Sino-German Biomedical Center, National "111" Center for Cellular Regulation and Molecular Pharmaceutics, Cooperative Innovation Center of Industrial Fermentation (Ministry of Education & Hubei Province), Key Laboratory of Fermentation Engineering (Ministry of Education), Hubei Key Laboratory of Industrial Microbiology, School of Materials and Chemical Engineering, Hubei University of Technology, 430068 Wuhan, China.
Department of Pathology, Tongji Hospital, Tongji Medical College, Huazhong University of Science and Technology, 430030 Wuhan, China.
Eur J Pharm Sci. 2023 Jul 1;186:106445. doi: 10.1016/j.ejps.2023.106445. Epub 2023 Apr 11.
A series of 2-Benzoxyl-Phenylpyridine derivatives were evaluated for their potential antiviral activities against EV71. The preliminary assays indicated that some of these compounds exhibited excellent antiviral effects on EV71, they could effectively inhibit virus-induced cytopathic effects (CPEs), reduce progeny viral yields, and present similar or better antiviral activities compared to the positive control drug ribavirin. Among these derivatives, compounds WY7, WY13 and WY14 showed the most potency against EV71. Investigation of the underlying mechanism of action revealed that these compounds target EV71 replication in cells post infection, they could profoundly inhibit viral RNA replication and protein synthesis, and inhibit virus-induced cell apoptosis. Further experiments demonstrated that compound WY7 potently inhibited the activity of the EV71 3C protease (3Cpro), and to some extent, it affected the activity of 3D polymerase (3Dpol), thus blocking viral replication, but not the activity of the 2A proteinase (2Apro). Modeling of the molecular binding of the 3Cpro-WY7 complex revealed that compound WY7 was predicted to insert into the substrate-binding pocket of EV71 3Cpro, blocking substrate recognition and thereby inhibiting EV71 3Cpro activity. These results indicate that these compounds might be feasible therapeutic agents against EV71 infection and that these compounds may provide promising lead scaffolds for the further design and synthesis of potential antiviral agents.

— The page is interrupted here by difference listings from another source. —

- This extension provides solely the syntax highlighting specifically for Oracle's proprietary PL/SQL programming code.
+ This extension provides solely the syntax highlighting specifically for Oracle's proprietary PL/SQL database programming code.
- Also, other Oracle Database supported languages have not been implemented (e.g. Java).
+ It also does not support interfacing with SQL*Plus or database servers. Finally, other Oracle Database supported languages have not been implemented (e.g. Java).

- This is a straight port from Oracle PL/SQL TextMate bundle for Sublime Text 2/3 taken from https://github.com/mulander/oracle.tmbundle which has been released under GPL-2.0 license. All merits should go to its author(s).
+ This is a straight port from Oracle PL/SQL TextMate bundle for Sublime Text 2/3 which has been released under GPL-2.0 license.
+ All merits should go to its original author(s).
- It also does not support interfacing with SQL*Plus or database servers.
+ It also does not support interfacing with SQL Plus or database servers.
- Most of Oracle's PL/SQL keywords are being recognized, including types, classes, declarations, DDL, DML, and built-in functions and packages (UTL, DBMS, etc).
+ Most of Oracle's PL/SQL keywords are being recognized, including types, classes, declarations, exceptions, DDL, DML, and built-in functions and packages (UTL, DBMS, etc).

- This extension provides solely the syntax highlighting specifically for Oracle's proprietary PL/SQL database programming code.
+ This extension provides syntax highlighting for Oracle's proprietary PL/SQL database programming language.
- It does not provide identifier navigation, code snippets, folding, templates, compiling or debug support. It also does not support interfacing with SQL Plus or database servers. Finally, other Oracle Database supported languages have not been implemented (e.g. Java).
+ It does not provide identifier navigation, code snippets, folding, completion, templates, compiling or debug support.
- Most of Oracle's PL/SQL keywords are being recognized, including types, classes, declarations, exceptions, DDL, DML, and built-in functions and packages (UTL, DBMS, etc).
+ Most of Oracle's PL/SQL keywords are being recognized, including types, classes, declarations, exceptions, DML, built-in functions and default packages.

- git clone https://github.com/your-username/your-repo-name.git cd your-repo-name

一系列 2-苯并氧苯基吡啶衍生物被评估了其对 EV71 的潜在抗病毒活性。初步试验表明,这些化合物中的一些对 EV71 表现出优异的抗病毒作用,它们能有效抑制病毒引起的细胞病变效应(CPE),降低病毒产量,并表现出与阳性对照利巴韦林相似或更好的抗病毒活性。在这些衍生物中,WY7、WY13 和 WY14 对 EV71 的抑制活性最强。作用机制的研究表明,这些化合物在感染后靶向 EV71 的细胞复制,能显著抑制病毒 RNA 复制和蛋白合成,并抑制病毒诱导的细胞凋亡。进一步的实验表明,WY7 能有效抑制 EV71 3C 蛋白酶(3Cpro)的活性,在一定程度上影响 3D 聚合酶(3Dpol)的活性,从而阻断病毒复制,但不影响 2A 蛋白酶(2Apro)的活性。3Cpro-WY7 复合物的分子结合建模表明,WY7 化合物被预测插入 EV71 3Cpro 的底物结合口袋,阻止底物识别,从而抑制 EV71 3Cpro 的活性。这些结果表明,这些化合物可能是针对 EV71 感染的可行治疗药物,这些化合物可能为进一步设计和合成潜在的抗病毒药物提供有前景的先导骨架。